3.method declaration(for classes) is implicit inline.
4.functions declaration is (if needed) is explicit inline.

Why One Definition Rule, not One Declaration Rule?

I have read materials below:
https://www.wikiwand.com/en/One_Definition_Rule
http://en.cppreference.com/w/cpp/language/definition
What is the difference between a definition and a declaration?
But still, can't figure out why it is One Definition Rule rather than One Declaration Rule?
I maintain that declaration is a subset of definition, so One Definition Rule is enough.
One declaration rule would be too strict, preventing programs that use the same header more than once from compiling. It would also make it impossible to define data structures with back references.
A simple way to see the first point (using headers) is to consider a program composed of two translation units, A.cpp and B.cpp, which both include <string> header.
Translation units A.cpp and B.cpp are translated independently. By including <string>, both translation units acquire a declaration of std::string.
As for the second point (data structures with back references) consider an example of defining a tree in which each node has a back reference to its parent tree:
// Does not compile
struct tree {
struct node *root;
};
struct node {
struct node *left;
struct node *right;
struct tree *owner;
};
This example would not compile, because node from struct node *tree is undeclared. Switching the order of struct node and struct tree declarations wouldn't help, because then tree from struct tree *owner would be undeclared. The only solution in C and C++ is to introduce a second declaration for either of the two structs.
Because the same declaration, in a .h file, may be included in multiple compilation units, and because multiple definitions is definitely a programming error, whereas multiple declarations isn't.
Definition is a subset of declaration, not the other way around. Every definition is a declaration, and there are declarations that are not definitions.

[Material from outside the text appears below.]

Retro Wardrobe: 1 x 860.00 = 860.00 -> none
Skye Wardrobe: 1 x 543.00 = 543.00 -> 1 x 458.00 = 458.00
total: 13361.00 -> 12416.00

int i = 3; // definition and declaration
extern int i; // ok: (re)declaration
int i = 4; // error: redefinition
extern int j; // declaration
extern int j; // ok: (re)declaration
int j = 5; // ok: (re)declaration and definition
int j = 6; // error: redefinition
Because when you have declared a function in a header file
// header toto.h
int f(void);
and you want to define it in the compilation unit where it belongs, you'd do
#include "toto.h"
int f(void) {
return 0;
}
The definition is also a declaration, so this compilation unit sees two declarations, one in the header and one in the .c or .cpp file.
In short, the multiple declaration rule allows to check for consistency between different source files.

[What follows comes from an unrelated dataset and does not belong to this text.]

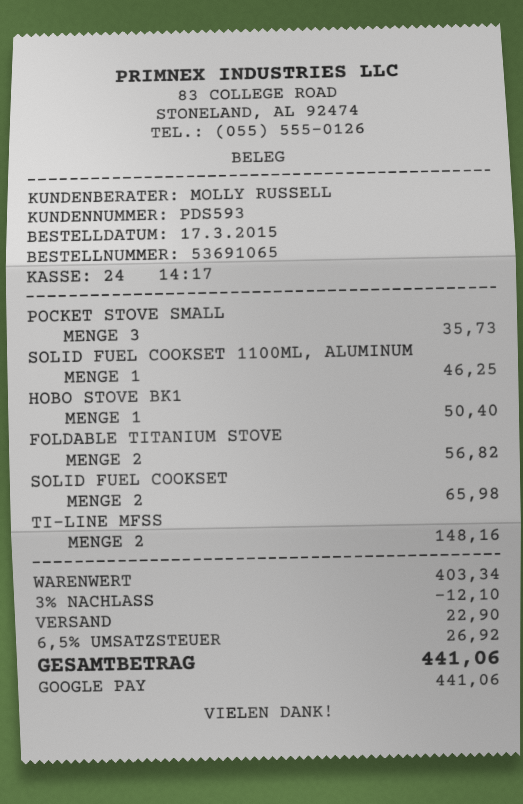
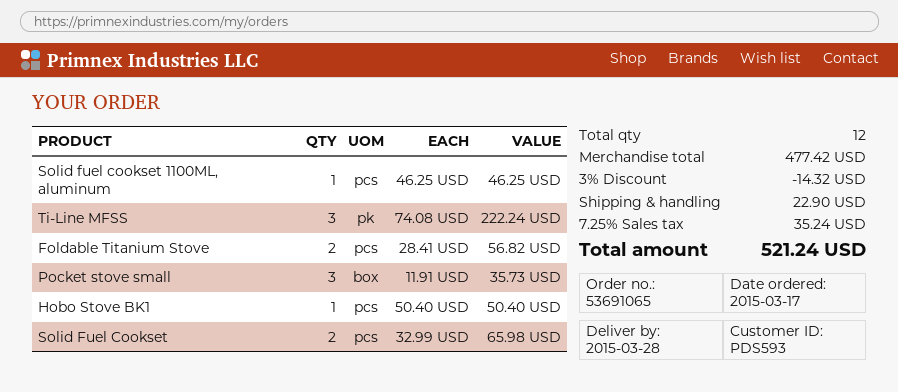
TI-LINE MFSS: 2 for 148.16 -> 3 for 222.24
subtotal: 403.34 -> 477.42
discount: 3% = 12.10 -> 3% = 14.32
tax: 6.5% = 26.92 -> 7.25% = 35.24
total: 441.06 -> 521.24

The reason is really that the C++ translation model can easily deal with conflicting multiple declarations; it just requires the compiler part of the toolset to detect errors like this in the source code:
int X();
void X(); // error
A compiler can easily do that.
And when there are no such errors in any translation units, then there's no problem; every X() call in every translation unit is identical; what remains to do is for the linker to link every call to the one correct destination. The declarations have done their job and no longer play a role.
Now with multiple definitions, it's not that easy. Definitions are something which concerns multiple translation units and which goes beyond the scope of the compilation phase.
We've already seen that in the example above. The X() calls are in place, but now we need the guarantee that they all end up at the same destination, the same definition of X().
That there can be only one such definition should be clear, but how to enforce it? Put in simple terms, when it's time to link the object code together, the source code has already been dealt with.
The answer is that C++ basically chooses to put the burden on the programmer. Forcing compiler/linker implementors to check all multiple definitions for equality and detect differences would be beyond the capabilities of C++ toolsets in most real-life situations or completely break the way those tools work, so the pragmatic solution is to just forbid it and/or force the programmer to make sure that they are all identical or else get undefined behaviour.